Soy protein isolate (SPI) is widely used in the food industry as a gelling agent due to its high water-holding capacity and gelation. As a key in elucidating the structure-function relationships of SPI, subunit composition can explain many functional properties of soy protein. In this study, to explore the influence of α and α′ subunits on the gel properties of soy protein, the gel strength and water holding capacity of the heat-induced gel with missing subunits were determined. Texture Profile Analysis (TPA) showed that gel strength from large to small was α′-lack > (α and α′)-lack > native > α-lack, and the lack of α′ subunit significantly enhanced (p < 0.05) the gel strength and water-holding capacity of the resultant gels. In the gel formation process, microstructure observation of the gels revealed that the α′-lacking gel had a more uniform and denser network structure with higher storage modulus, promoting more water molecules to be bound in the gel structure as immobilized water and exhibiting higher thermal stability. Subsequently, the lack of α′ subunit increased the zeta potential, surface hydrophobicity (H₀), and fluorescence intensity of the gel. The deletion of the α′ subunit promoted the exposure of hydrophobic groups with more hydrophobic amino acids and promoted the aggregation of the subunits after heat treatment. These changes in the physicochemical properties of the gel affected their heat-induced gelation. In addition, gel solubility results signify that hydrophobic and disulfide bond interactions are the main forces in the gel formation process. Thus, the deletion of the α′ subunit will facilitate the development and application of soy protein products in food processing and improve their gel properties. This study will benefit the application of soy protein at the subunit level in traditional dairy products based on heated-induced gelation.

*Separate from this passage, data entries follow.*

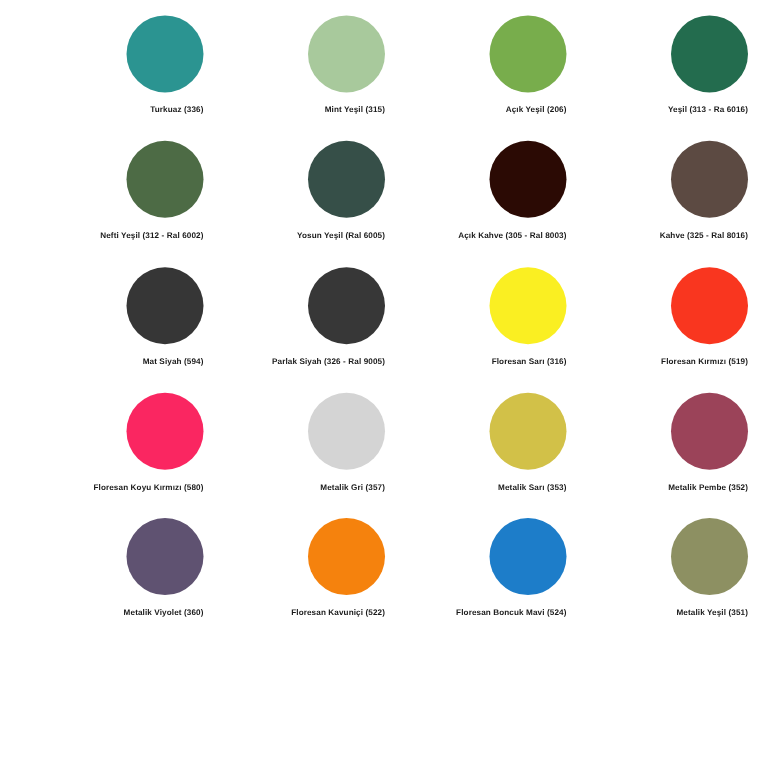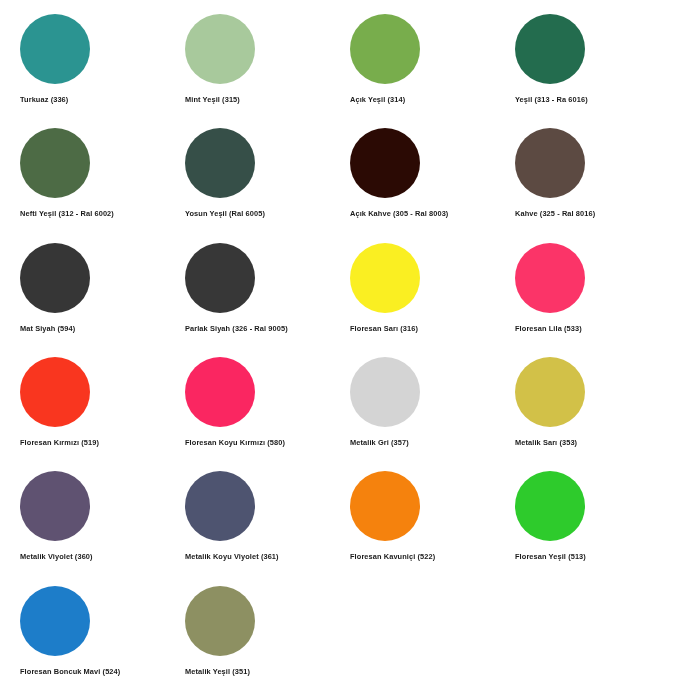--- a/index.html
+++ b/index.html
@@ -28,7 +28,7 @@
   .swatch-cell {
     display: flex;
     flex-direction: column;
-    align-items: flex-start;
+    align-items: flex-end;
     justify-content: flex-start;
     padding-top: 6px;
   }

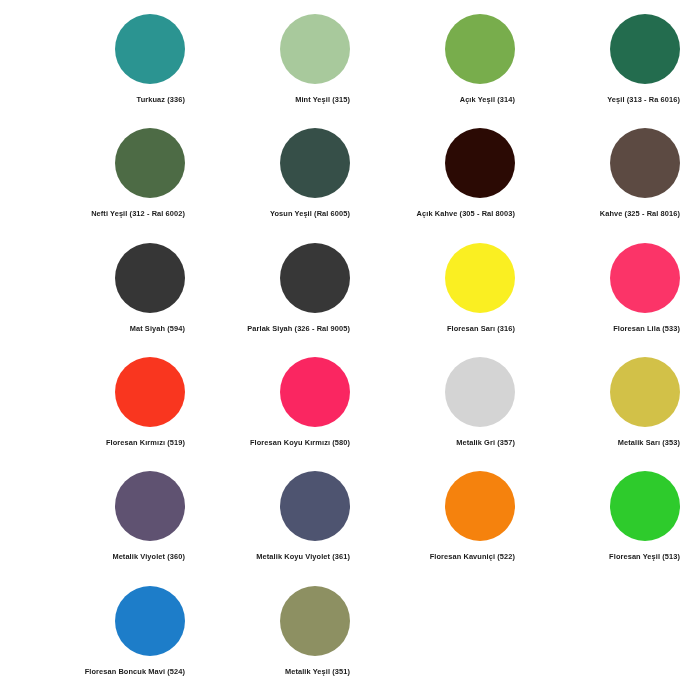--- a/index.html
+++ b/index.html
@@ -63,7 +63,7 @@
     </div>
     <div class="swatch-cell">
       <div class="swatch-dot" style="background: rgb(120, 173, 76);"></div>
-      <div class="swatch-label">Açık Yeşil (314)</div>
+      <div class="swatch-label">Açık Yeşil (206)</div>
     </div>
     <div class="swatch-cell">
       <div class="swatch-dot" style="background: rgb(35, 108, 78);"></div>

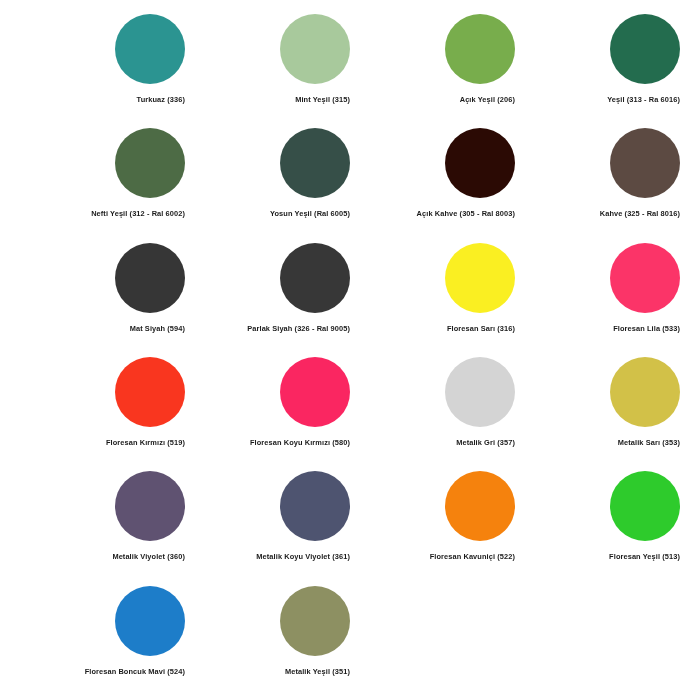--- a/index.html
+++ b/index.html
@@ -98,10 +98,6 @@
       <div class="swatch-label">Floresan Sarı (316)</div>
     </div>
     <div class="swatch-cell">
-      <div class="swatch-dot" style="background: rgb(251, 52, 104);"></div>
-      <div class="swatch-label">Floresan Lila (533)</div>
-    </div>
-    <div class="swatch-cell">
       <div class="swatch-dot" style="background: rgb(249, 54, 31);"></div>
       <div class="swatch-label">Floresan Kırmızı (519)</div>
     </div>

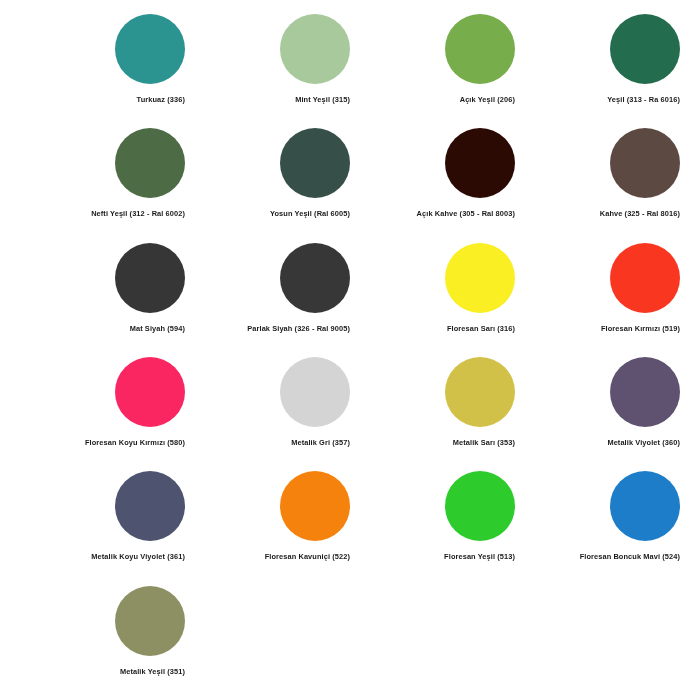--- a/index.html
+++ b/index.html
@@ -114,6 +114,10 @@
       <div class="swatch-label">Metalik Sarı (353)</div>
     </div>
     <div class="swatch-cell">
+      <div class="swatch-dot" style="background: rgb(155, 67, 89);"></div>
+      <div class="swatch-label">Metalik Pembe (352)</div>
+    </div>
+    <div class="swatch-cell">
       <div class="swatch-dot" style="background: rgb(95, 82, 113);"></div>
       <div class="swatch-label">Metalik Viyolet (360)</div>
     </div>

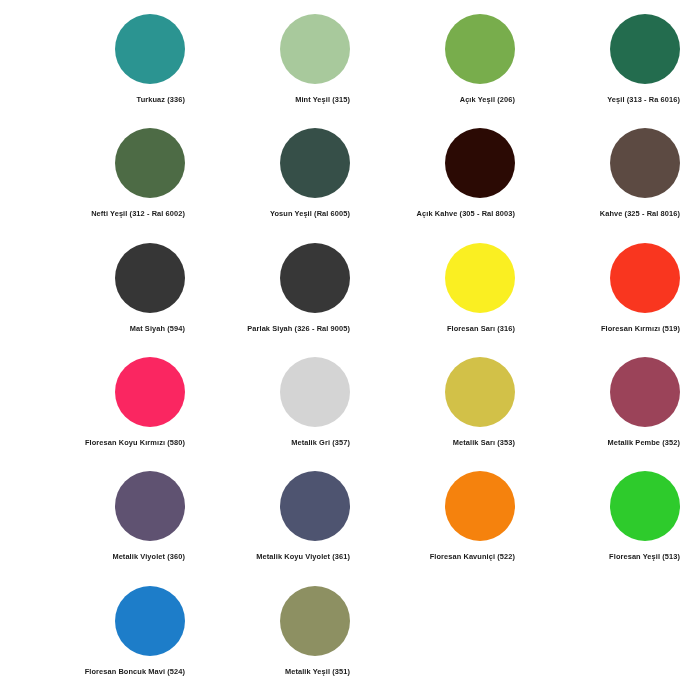--- a/index.html
+++ b/index.html
@@ -122,10 +122,6 @@
       <div class="swatch-label">Metalik Viyolet (360)</div>
     </div>
     <div class="swatch-cell">
-      <div class="swatch-dot" style="background: rgb(78, 84, 112);"></div>
-      <div class="swatch-label">Metalik Koyu Viyolet (361)</div>
-    </div>
-    <div class="swatch-cell">
       <div class="swatch-dot" style="background: rgb(245, 130, 13);"></div>
       <div class="swatch-label">Floresan Kavuniçi (522)</div>
     </div>

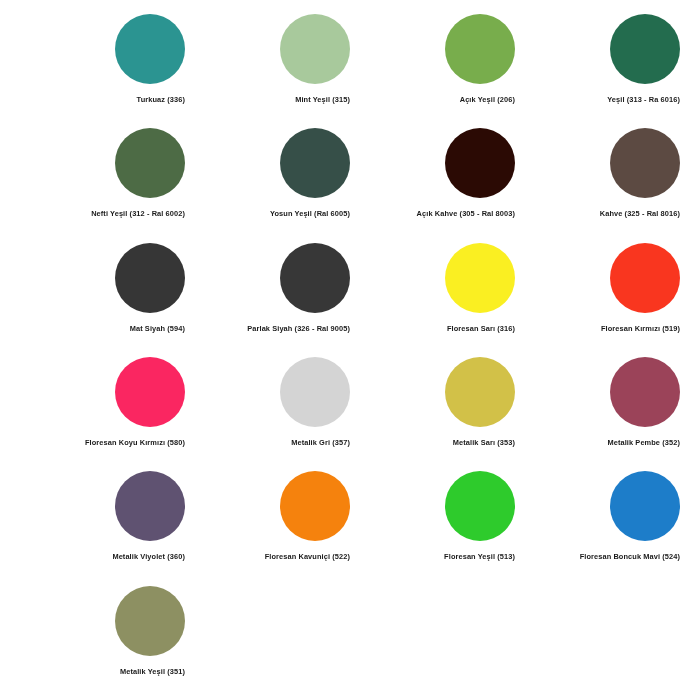--- a/index.html
+++ b/index.html
@@ -126,10 +126,6 @@
       <div class="swatch-label">Floresan Kavuniçi (522)</div>
     </div>
     <div class="swatch-cell">
-      <div class="swatch-dot" style="background: rgb(46, 203, 44);"></div>
-      <div class="swatch-label">Floresan Yeşil (513)</div>
-    </div>
-    <div class="swatch-cell">
       <div class="swatch-dot" style="background: rgb(29, 125, 201);"></div>
       <div class="swatch-label">Floresan Boncuk Mavi (524)</div>
     </div>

大豆分离蛋白 (SPI) 由于其高保水性和凝胶化特性，在食品工业中被广泛用作胶凝剂。作为阐明 SPI 结构-功能关系的关键，亚基组成可以解释大豆蛋白的许多功能特性。本研究为探讨α和α'亚基对大豆蛋白凝胶性质的影响，测定了缺失亚基的热诱导凝胶的凝胶强度和持水能力。Texture Profile Analysis (TPA) 表明凝胶强度由大到小为 α′-lack > (α and α′)-lack > native > α-lack, α′亚基缺失明显增强( p < 0.05) 所得凝胶的凝胶强度和持水能力。在凝胶形成过程中，凝胶的微观结构观察表明，缺乏α'的凝胶具有更均匀和更致密的网络结构，具有更高的储能模量，促进更多的水分子作为固定水结合在凝胶结构中，表现出更高的热稳定。随后，缺乏 α' 亚基增加了 zeta 电位、表面疏水性（H ₀) 和凝胶的荧光强度。α'亚基的缺失促进了具有更多疏水氨基酸的疏水基团的暴露，并促进了热处理后亚基的聚集。凝胶物理化学性质的这些变化影响了它们的热诱导凝胶化。此外，凝胶溶解度结果表明疏水和二硫键相互作用是凝胶形成过程中的主要力量。因此，α'亚基的缺失将促进大豆蛋白产品在食品加工中的开发和应用，并改善其凝胶性能。本研究将有利于大豆蛋白在亚基水平上在基于加热诱导凝胶化的传统乳制品中的应用。